BEGIN Provided records

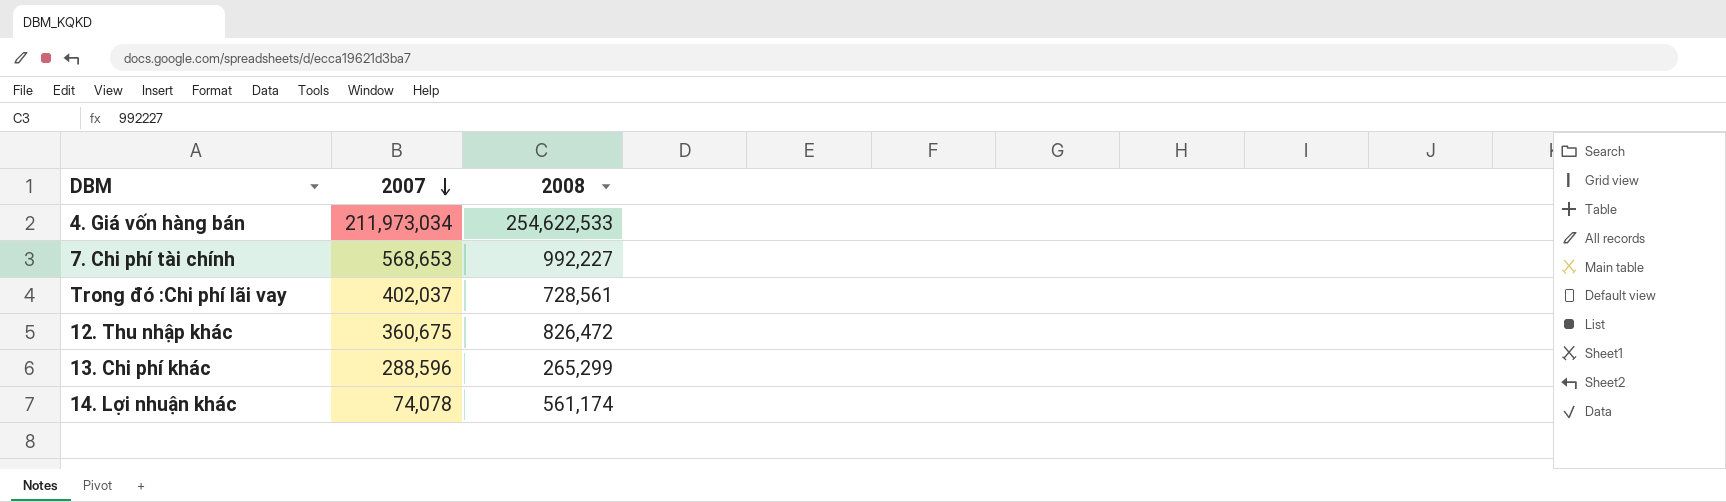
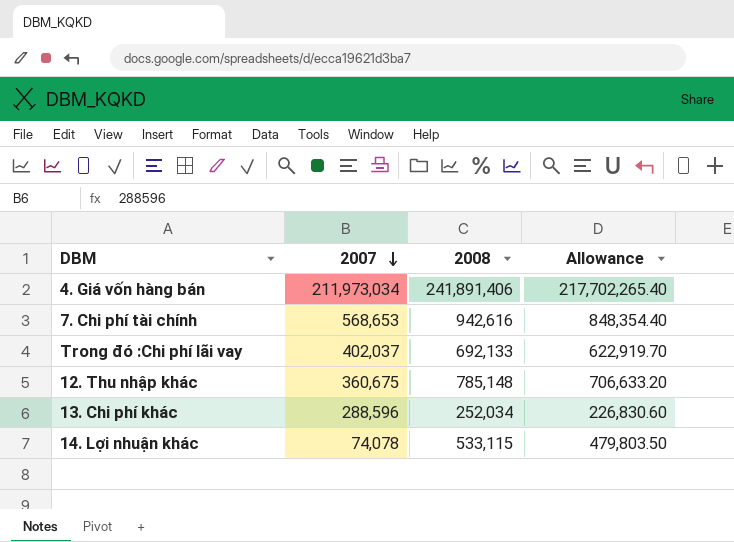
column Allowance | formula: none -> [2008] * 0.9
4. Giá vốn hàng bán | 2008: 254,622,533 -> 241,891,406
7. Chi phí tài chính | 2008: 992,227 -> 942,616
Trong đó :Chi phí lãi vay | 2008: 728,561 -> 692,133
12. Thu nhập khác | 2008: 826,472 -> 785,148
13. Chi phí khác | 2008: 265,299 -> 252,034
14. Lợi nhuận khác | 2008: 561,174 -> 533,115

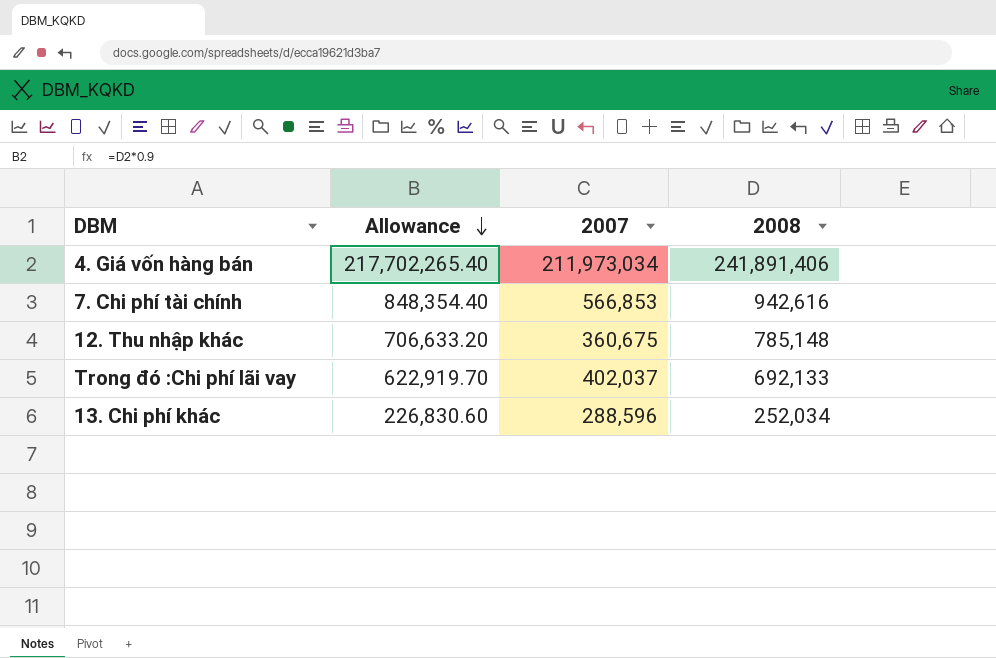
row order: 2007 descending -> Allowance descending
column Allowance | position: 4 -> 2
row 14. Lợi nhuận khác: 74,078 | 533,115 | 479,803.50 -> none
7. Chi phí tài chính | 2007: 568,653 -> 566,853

END Provided records
BEGIN Provided records

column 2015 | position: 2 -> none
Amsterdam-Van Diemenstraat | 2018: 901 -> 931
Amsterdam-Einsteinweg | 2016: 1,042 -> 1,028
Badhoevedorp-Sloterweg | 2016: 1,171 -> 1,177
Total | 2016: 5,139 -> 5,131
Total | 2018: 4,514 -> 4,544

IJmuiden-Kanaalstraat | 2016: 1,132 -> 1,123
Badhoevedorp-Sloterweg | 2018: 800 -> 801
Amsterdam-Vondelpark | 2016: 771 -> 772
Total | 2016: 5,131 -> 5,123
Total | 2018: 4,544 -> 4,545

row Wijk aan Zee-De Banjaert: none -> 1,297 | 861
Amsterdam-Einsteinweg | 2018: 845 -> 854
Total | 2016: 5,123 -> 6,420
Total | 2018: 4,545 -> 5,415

END Provided records
BEGIN Provided records

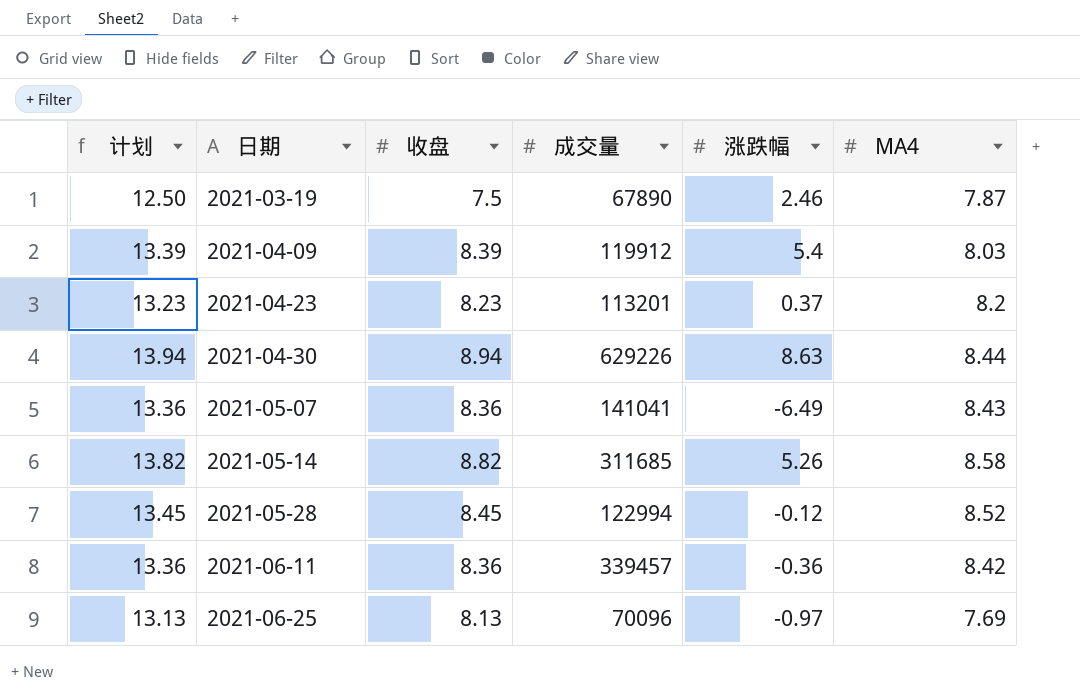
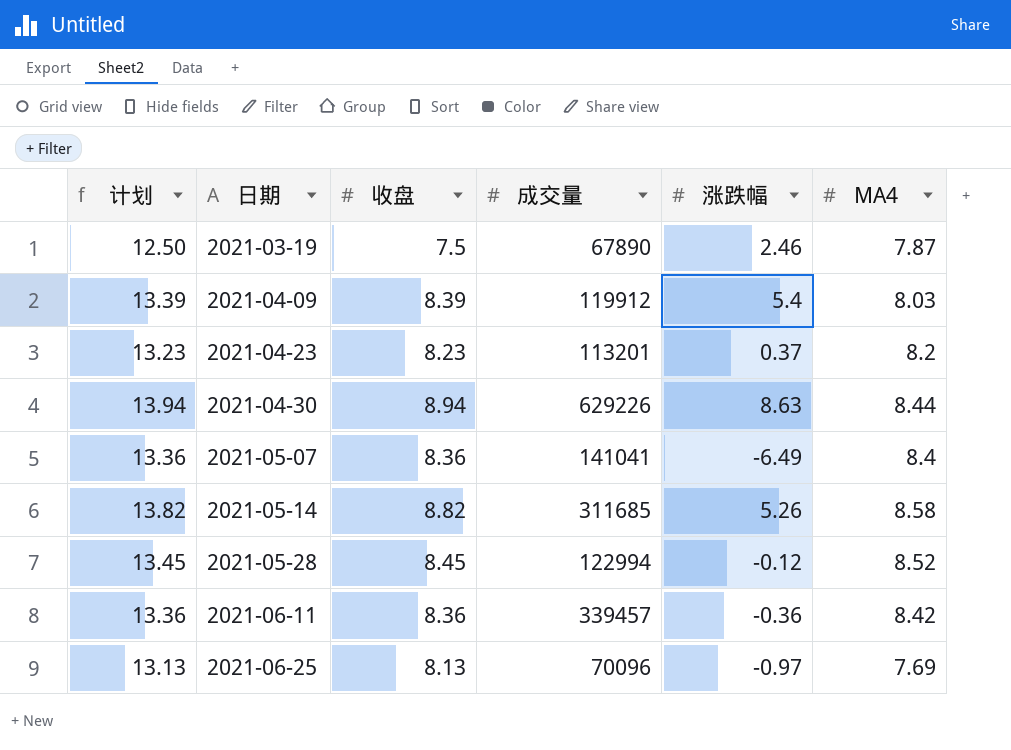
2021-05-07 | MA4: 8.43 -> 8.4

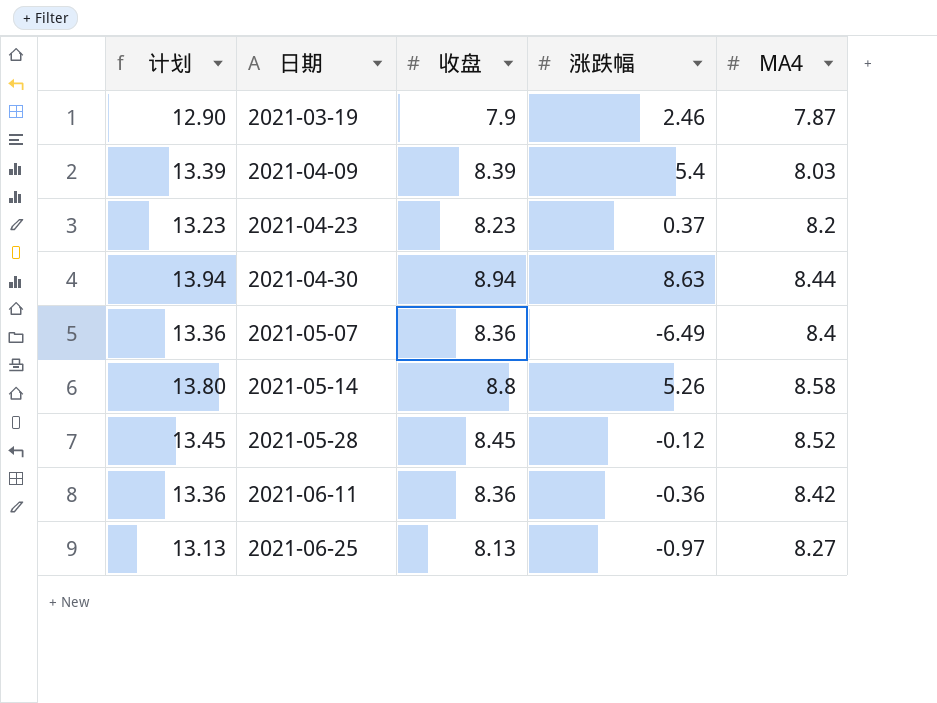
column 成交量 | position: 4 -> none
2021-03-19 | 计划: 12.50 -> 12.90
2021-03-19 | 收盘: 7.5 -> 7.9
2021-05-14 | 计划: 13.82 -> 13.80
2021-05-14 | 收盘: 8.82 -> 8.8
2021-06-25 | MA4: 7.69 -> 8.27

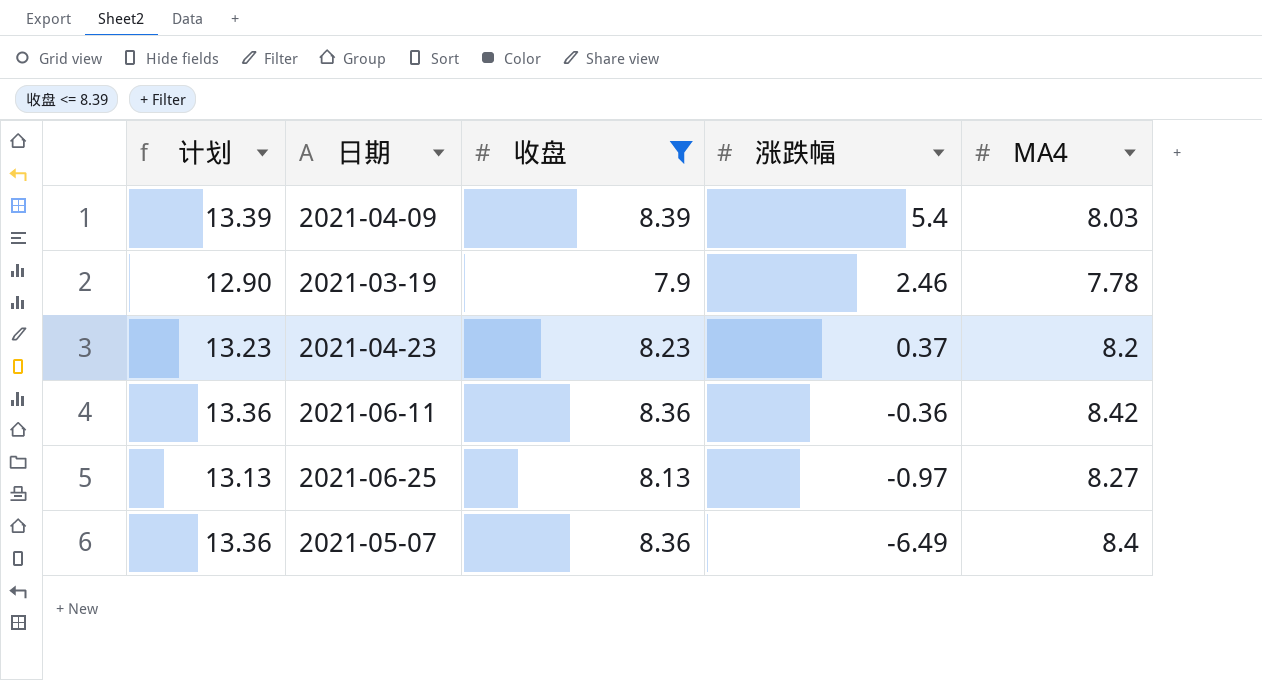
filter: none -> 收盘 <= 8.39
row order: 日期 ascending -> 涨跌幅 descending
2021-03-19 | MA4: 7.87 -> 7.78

END Provided records

### Task requirements
From the records above, quote only the lines running from the line with "row Wijk aan" to the line with "Total | 2018: 4,545 -> 5,415", both lines included.

### Solution to this exercise
row Wijk aan Zee-De Banjaert: none -> 1,297 | 861
Amsterdam-Einsteinweg | 2018: 845 -> 854
Total | 2016: 5,123 -> 6,420
Total | 2018: 4,545 -> 5,415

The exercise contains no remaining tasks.